Gedurende de twintigste eeuw hebben zich binnen de wiskunde een aantal belangrijke ontwikkelingen voorgedaan.
Welke invloed hebben die veranderingen op de belangrijkste opvattingen die een rol speelden in de genoemde grondslagenstrijd? Deze vraag zal worden behandeld vanuit historische, mathematische en filosofische gezichtspunten. Kernvraag daarbij zal zijn: in hoeverre worden didactische wiskundige praktijken gekleurd door opvattingen over de aard van de wiskunde en de status van haar resultaten?

Filosofie van de Wiskunde - Vingerwijzingen uit het Verleden

Prof.dr.
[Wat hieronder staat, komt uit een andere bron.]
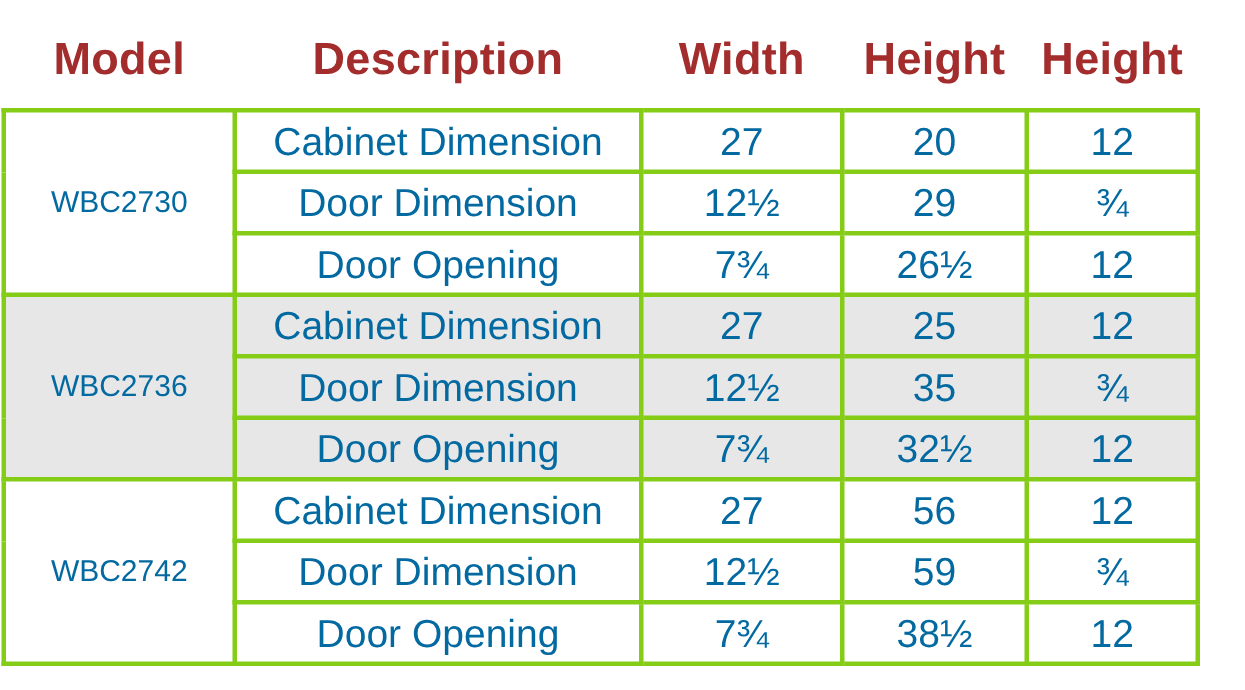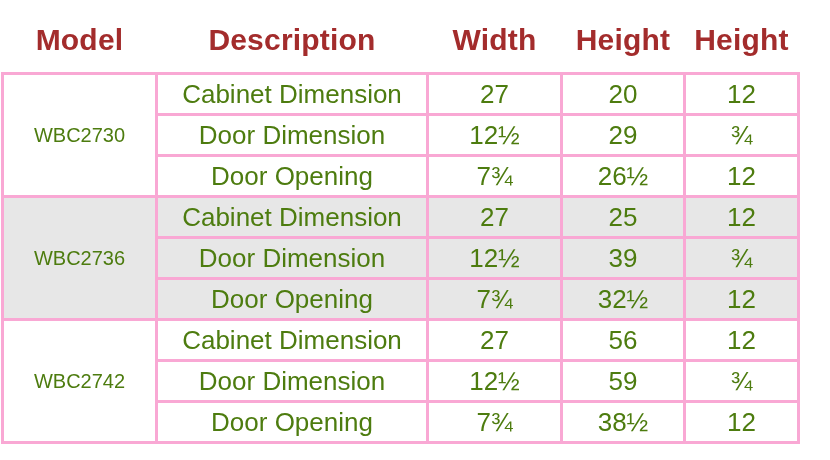--- a/index.html
+++ b/index.html
@@ -41,12 +41,12 @@
     letter-spacing: 0.2px;
   }
   tbody td {
-    border: 3px solid #f9a8d4;
+    border: 3px solid #84cc16;
     padding: 0;
     text-align: center;
     vertical-align: middle;
     font-size: 26px;
-    color: #4d7c0f;
+    color: #0369a1;
     background: #ffffff;
   }
   tbody tr { height: 41px; }

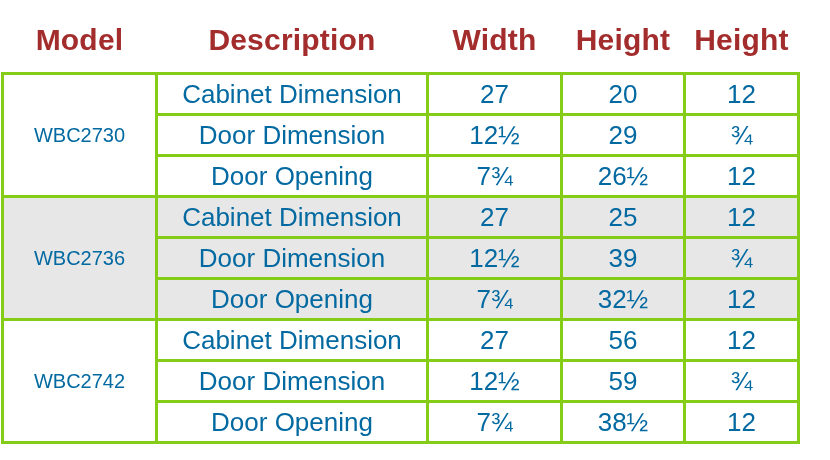--- a/index.html
+++ b/index.html
@@ -106,7 +106,7 @@
       <tr class="shaded">
         <td>Door Dimension</td>
         <td>12½</td>
-        <td>39</td>
+        <td>35</td>
         <td>¾</td>
       </tr>
       <tr class="shaded">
Henk Bos
Mathematisch Instituut, Universiteit Utrecht

vrijdag 13.45-14.30 uur

De wiskunde is gevormd door vele eeuwen hard nadenken en liefde voor het vak. Het nadenken veranderde steeds, het vak dus ook, en de aard van de liefde ervoor was ook niet steeds dezelfde. Natuurlijk veranderde de filosofie van de wiskunde mee. Het verleden levert dus een schat aan voorbeelden op van veranderende wiskunde en wisselende meningen over wiskunde.
Het is plezierig uitdagend om de hedendaagse discussies over wiskunde met die vroegere veranderingen en meningen te confronteren. De geschiedenis van de wiskunde krijgt dan de gelegenheid vingerwijzingen te geven in het filosofische debat.
In mijn lezing probeer ik een aantal van die vingerwijzingen uit de geschiedenis los te peuteren. Bijvoorbeeld over het weg-abstraheren van de relatie met de werkelijkheid, over zin en onzin van bewijzen, en over de taken die wiskundigen zichzelf opleggen.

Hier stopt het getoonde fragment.